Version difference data
* * *

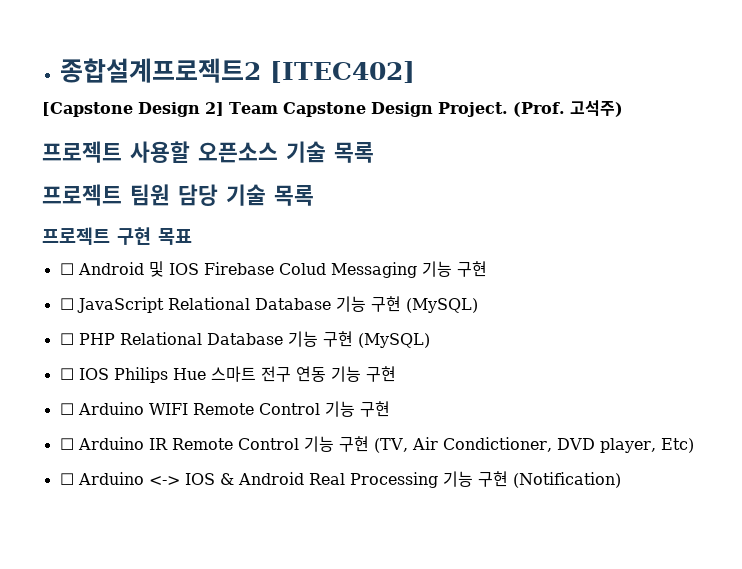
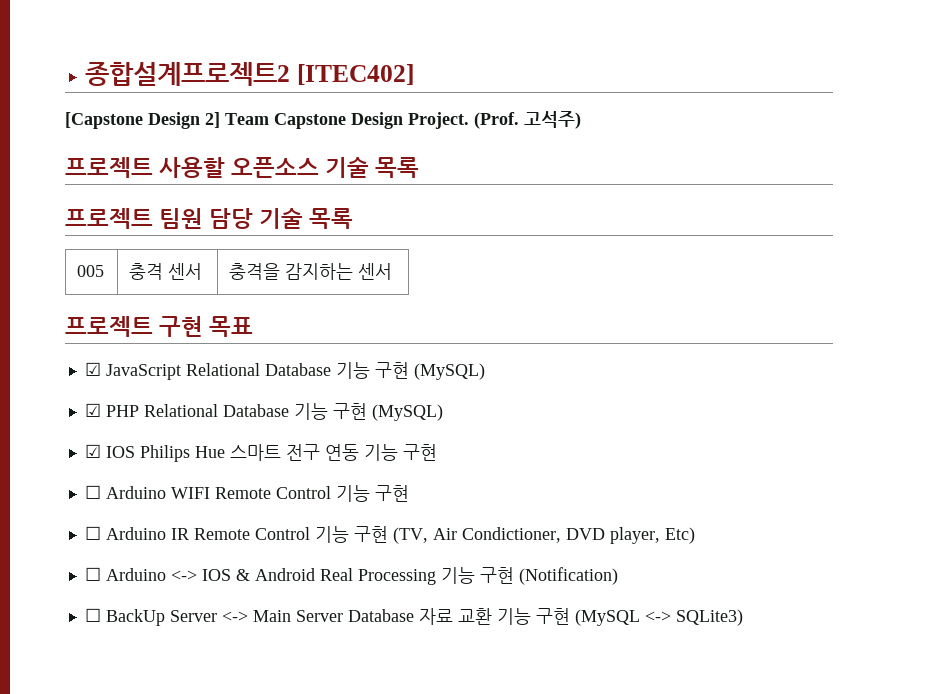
+ 005 | 충격 센서 | 충격을 감지하는 센서
  프로젝트 구현 목표
- ☐ Android 및 IOS Firebase Colud Messaging 기능 구현
- ☐ JavaScript Relational Database 기능 구현 (MySQL)
+ ☑ JavaScript Relational Database 기능 구현 (MySQL)
- ☐ PHP Relational Database 기능 구현 (MySQL)
+ ☑ PHP Relational Database 기능 구현 (MySQL)
- ☐ IOS Philips Hue 스마트 전구 연동 기능 구현
+ ☑ IOS Philips Hue 스마트 전구 연동 기능 구현
+ ☐ BackUp Server <-> Main Server Database 자료 교환 기능 구현 (MySQL <-> SQLite3)

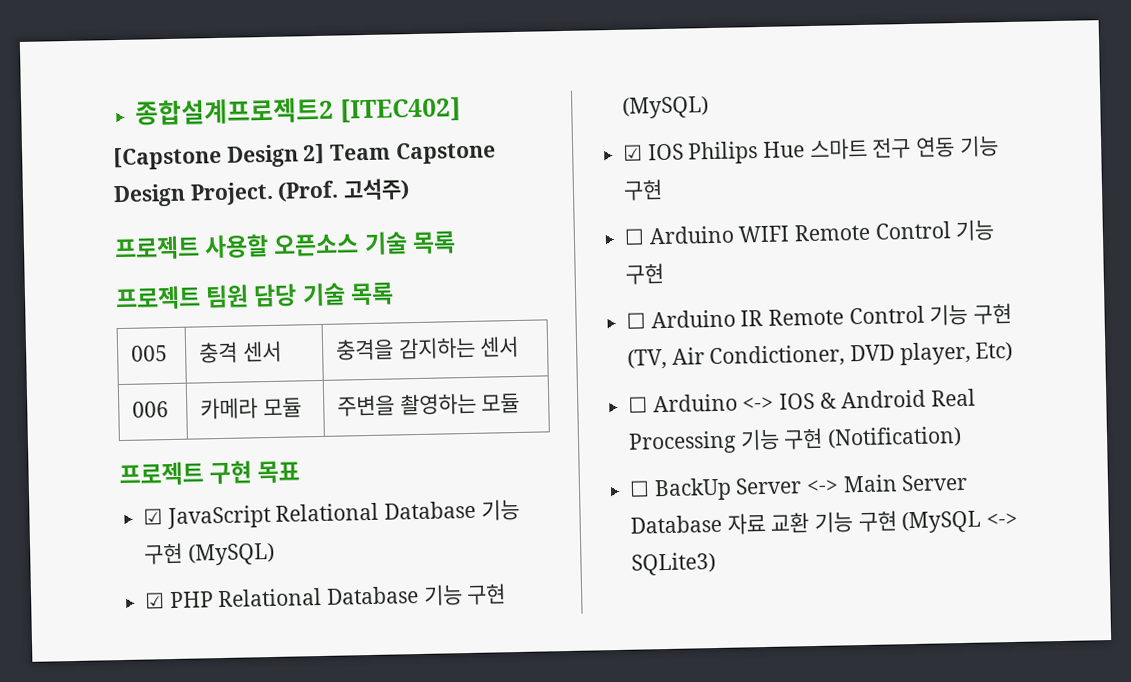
+ 006 | 카메라 모듈 | 주변을 촬영하는 모듈

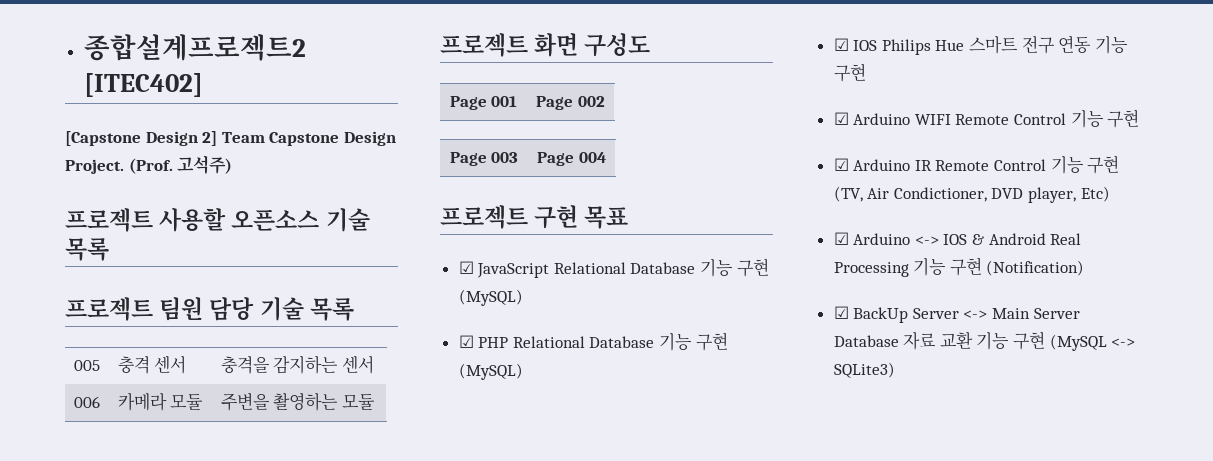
+ 프로젝트 화면 구성도
+ Page 001 | Page 002
+ Page 003 | Page 004
- ☐ Arduino WIFI Remote Control 기능 구현
+ ☑ Arduino WIFI Remote Control 기능 구현
- ☐ Arduino IR Remote Control 기능 구현 (TV, Air Condictioner, DVD player, Etc)
+ ☑ Arduino IR Remote Control 기능 구현 (TV, Air Condictioner, DVD player, Etc)
- ☐ Arduino <-> IOS & Android Real Processing 기능 구현 (Notification)
+ ☑ Arduino <-> IOS & Android Real Processing 기능 구현 (Notification)
- ☐ BackUp Server <-> Main Server Database 자료 교환 기능 구현 (MySQL <-> SQLite3)
+ ☑ BackUp Server <-> Main Server Database 자료 교환 기능 구현 (MySQL <-> SQLite3)

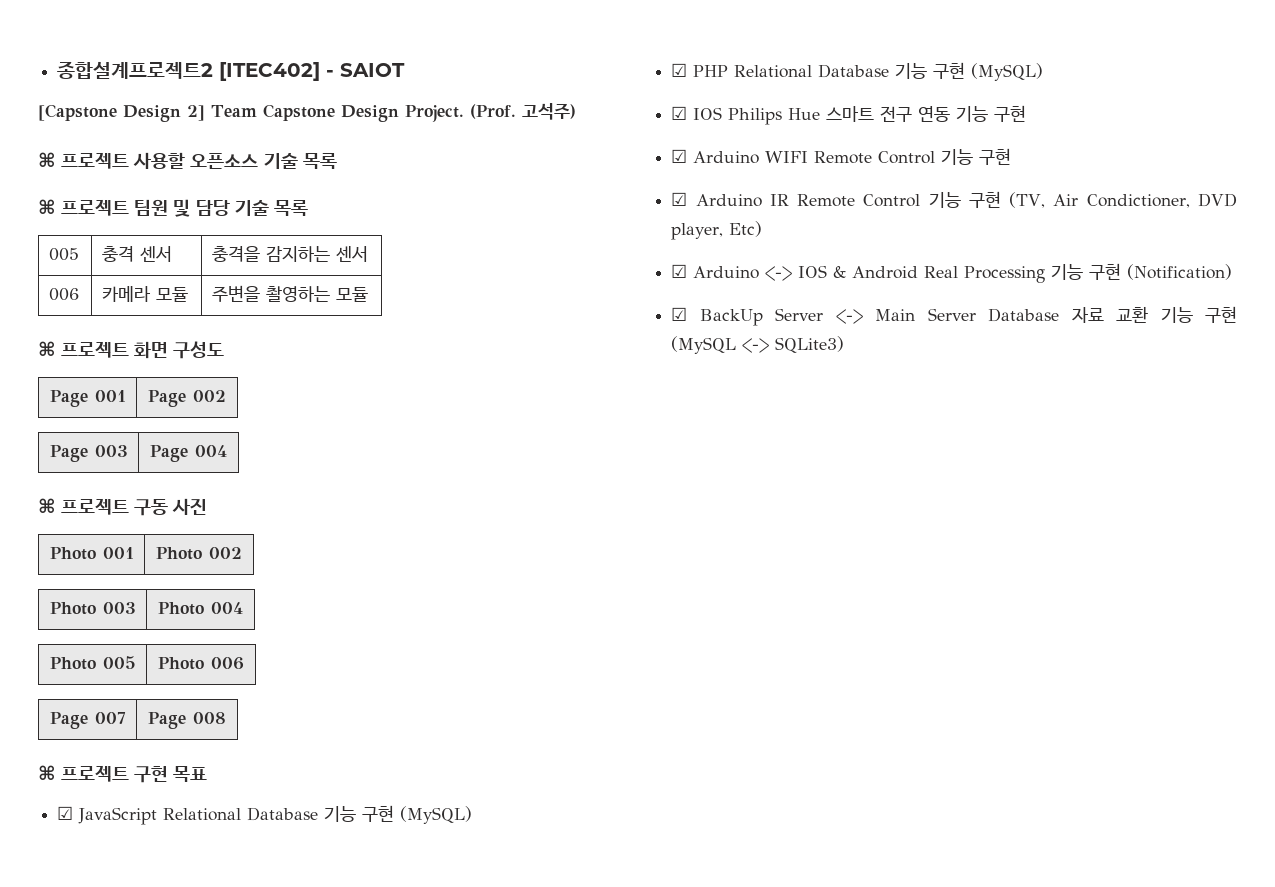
- 종합설계프로젝트2 [ITEC402]
+ 종합설계프로젝트2 [ITEC402] - SAIOT
- 프로젝트 사용할 오픈소스 기술 목록
+ ⌘ 프로젝트 사용할 오픈소스 기술 목록
- 프로젝트 팀원 담당 기술 목록
+ ⌘ 프로젝트 팀원 및 담당 기술 목록
- 프로젝트 화면 구성도
+ ⌘ 프로젝트 화면 구성도
- 프로젝트 구현 목표
+ ⌘ 프로젝트 구동 사진
+ Photo 001 | Photo 002
+ Photo 003 | Photo 004
+ Photo 005 | Photo 006
+ Page 007 | Page 008
+ ⌘ 프로젝트 구현 목표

* * *

What you are asked to do: Exactly the lines from the one containing "- ☐ Arduino <->" to the final line of the entries are wanted; please write them out, both ends included, but not the pictures.

Output for this exercise:
- ☐ Arduino <-> IOS & Android Real Processing 기능 구현 (Notification)
+ ☑ Arduino <-> IOS & Android Real Processing 기능 구현 (Notification)
- ☐ BackUp Server <-> Main Server Database 자료 교환 기능 구현 (MySQL <-> SQLite3)
+ ☑ BackUp Server <-> Main Server Database 자료 교환 기능 구현 (MySQL <-> SQLite3)

- 종합설계프로젝트2 [ITEC402]
+ 종합설계프로젝트2 [ITEC402] - SAIOT
- 프로젝트 사용할 오픈소스 기술 목록
+ ⌘ 프로젝트 사용할 오픈소스 기술 목록
- 프로젝트 팀원 담당 기술 목록
+ ⌘ 프로젝트 팀원 및 담당 기술 목록
- 프로젝트 화면 구성도
+ ⌘ 프로젝트 화면 구성도
- 프로젝트 구현 목표
+ ⌘ 프로젝트 구동 사진
+ Photo 001 | Photo 002
+ Photo 003 | Photo 004
+ Photo 005 | Photo 006
+ Page 007 | Page 008
+ ⌘ 프로젝트 구현 목표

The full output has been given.